『蜂と大石とプレスマン』
ある長者に三人の下男があって、ある日、松吉は長者様のお供、竹蔵は馬の世話、梅助は草刈りを言いつかった。梅助が屋敷裏に草を狩りに行くと、柿の木にぶら下がった大きな蜂の巣に、近所の子供らが石を投げていたので、そういうことをするものじゃないと教えて、それでも言うことを聞かない子には、石を投げました。全員が、よくないことだと理解したところで、梅助は、草を刈りました。
三日ほど後、長者が三人の下男を呼びました。これから母屋の屋根を、あるものを転がすから、お前たちは下にいて、それを受け止めよ。一つしか転がさない。見事受け止められた者に、すごくいいものをやろう。
どうなのでしょう、こういう遊び。主催者だけが楽しいのではないでしょうか。受け止められることを期待していないはずです。痛いものか、汚いものか、熱いものか、危ないものか、まあそんなところでしょう。
三人の下男は、母屋の下に集まりました。松竹梅の順は、年功序列なので、松吉が真ん中をとります。さあ、間もなく、何かが落ちてくるはずです。と、竹蔵が叫びました。松吉がどうしたと尋ねると、蜂の羽音がしたと答えます。次の瞬間、梅助の耳のすぐわきを、蜂が通過しました。反射的によけてしまいましたが、梅助の耳には、羽音ではない何かが聞こえました。
もう一度、梅助の耳に羽音が聞こえます。わかりました。蜂の羽音が、言葉に聞こえるのです。今度は逃げませんでした。
屋根から大石落ちてくる、と聞こえます。危なくて痛いやつでした。
紙と竹の大石落ちてくる、と聞こえます。そうですよね。大石なんぞ屋根を転がしたら、瓦が割れますからね。
長者が行くぞと声をかけます。松吉と竹蔵は、何が落ちてくるのかまだ知りません。ただし、梅助が聞いた蜂の羽音が、幻聴である可能性もあります。本当に石だったら、痛い目に遭います。
とんでもない大石が、屋根から落ちてきます。松吉と竹蔵が、変な声を上げて、尻餅をつきます。梅助だけが、石に飛びつきます。どうでしょう。

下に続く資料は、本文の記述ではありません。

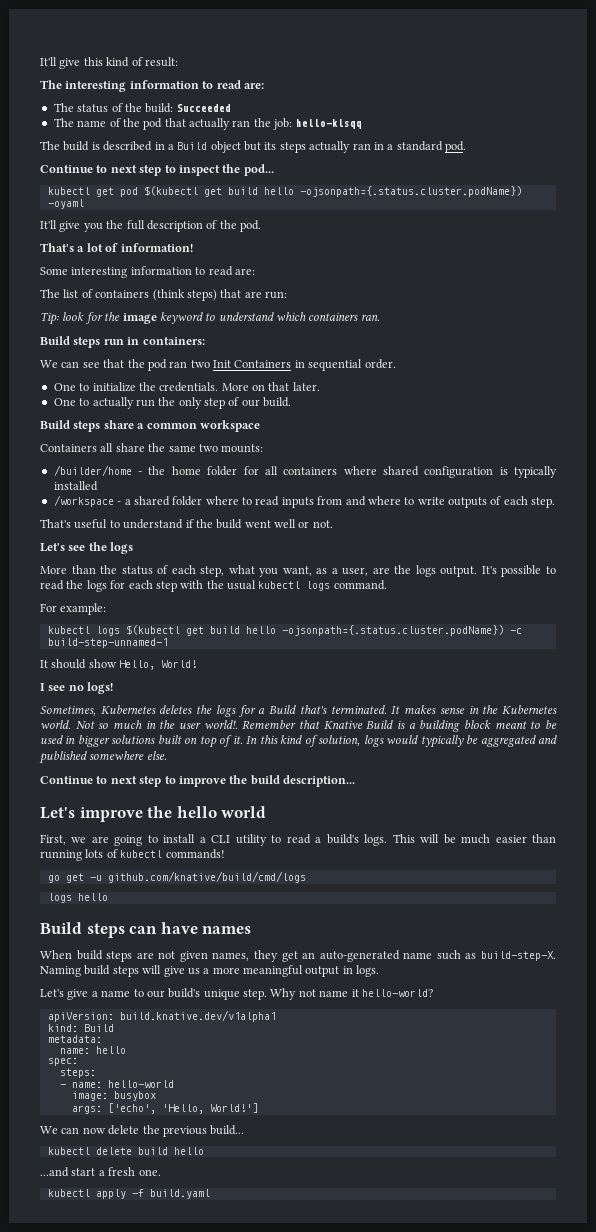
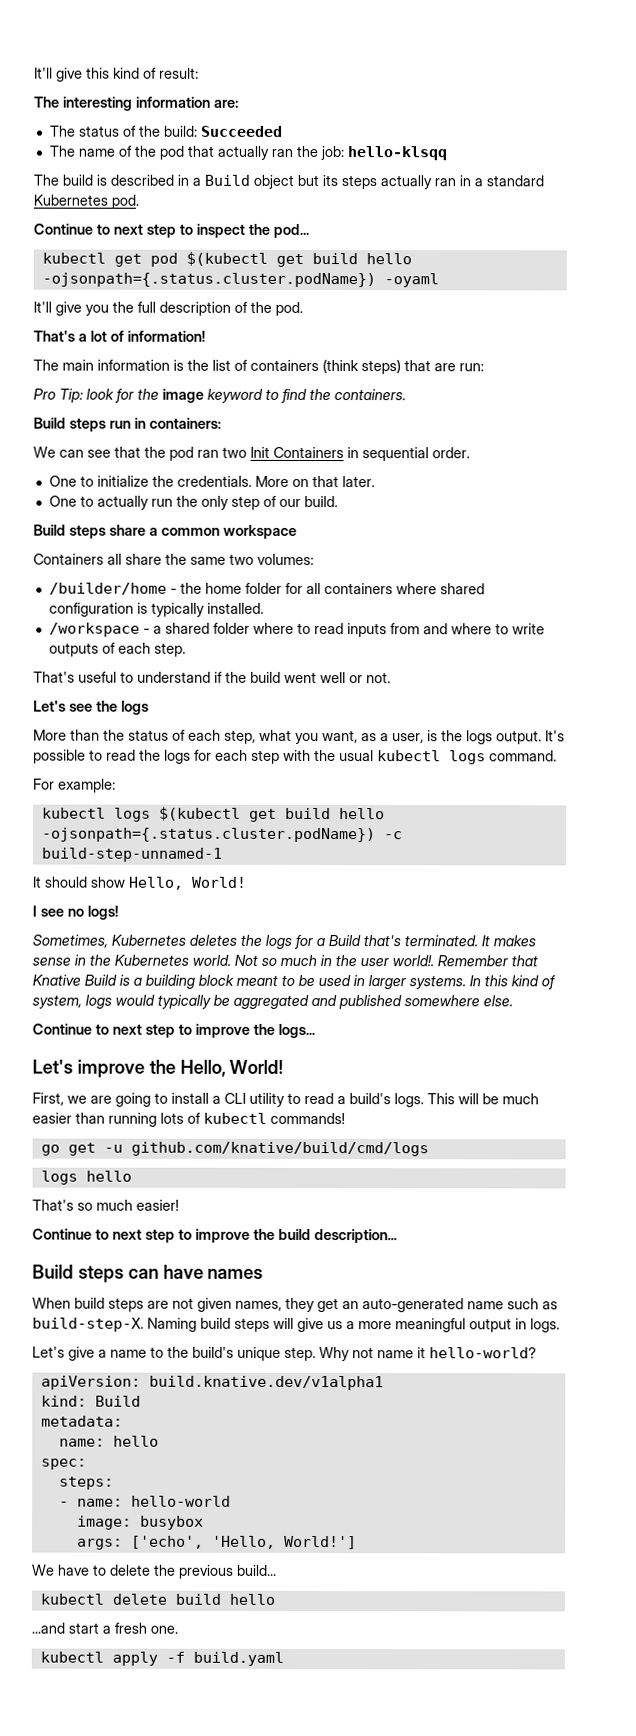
[202,80,241,89] to read -> (211, 102) none
(443, 146) none -> [33,194,108,206] Kubernetes
[40,266,255,278] [40,289,60,298] Some interesting information to read are: // The -> [33,359,209,371] The main information is the
(287, 295) none -> [33,388,56,400] Pro
[218,312,380,321] understand which containers ran. -> [281,388,406,403] find the containers.
[221,444,264,453] mounts: -> [257,553,314,565] volumes:
[53,481,98,491] installed -> [206,602,264,614] installed.
[372,567,390,574] are -> [427,730,438,742] is
[77,735,243,748] bigger solutions built on top of it. -> [368,975,466,990] larger systems.
[318,735,361,746] solution, -> [32,994,82,1009] system,
[250,775,355,787] build description... -> [278,1023,315,1038] logs...
[176,806,267,818] hello world -> [179,1059,284,1077] Hello, World!
(108, 897) none -> [32,1199,179,1211] [32,1228,397,1244] // That's so much easier! // Continue to next step to improve the build description...
[146,990,165,998] our -> [167,1346,189,1358] the
[61,1127,106,1134] can now -> [58,1564,107,1576] have to

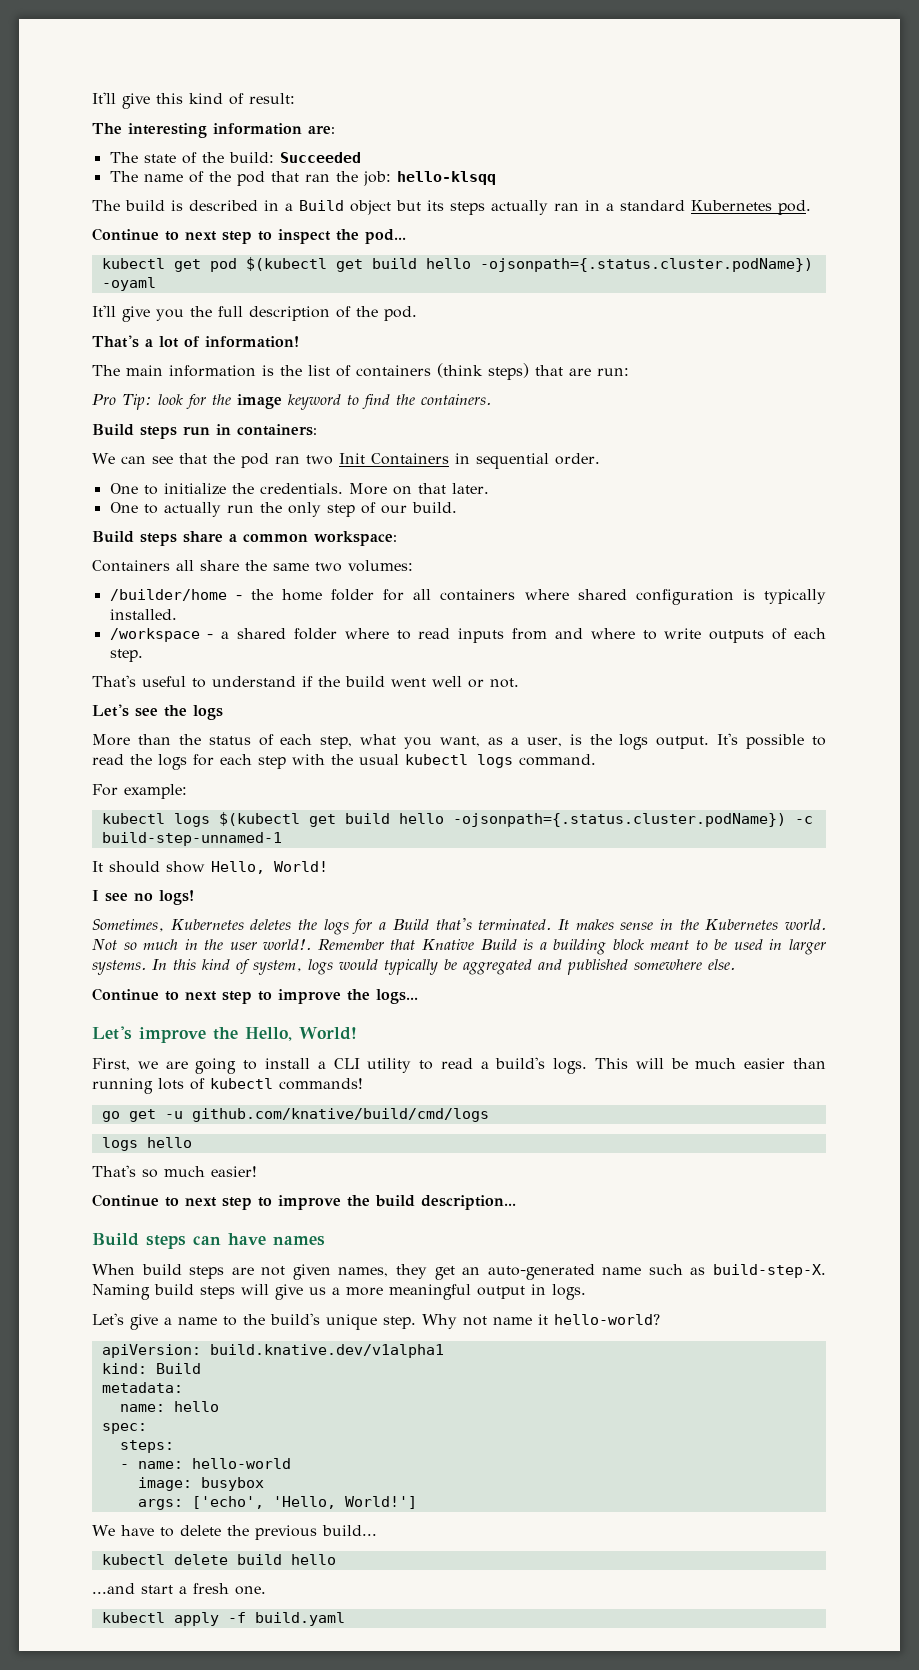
[78,125,120,137] status -> [143,154,176,163] state
[216,145,270,160] actually -> (299, 176) none
[223,524,297,539] workspace -> [314,531,397,546] workspace:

張りぼてでした。子供たちから巣を守ってもらった蜂が、お礼に梅助に教えてくれたのでした。梅助の勝利です。
賞品はプレスマンでした。あ、あと、長者の娘とちょっとだけお話しできる権利、でした。どっちがうれしかったか、梅助は、決して明かそうとしませんでした。
教訓:これを反則と見るか、日ごろの行いと見るかは、個人差があってよい。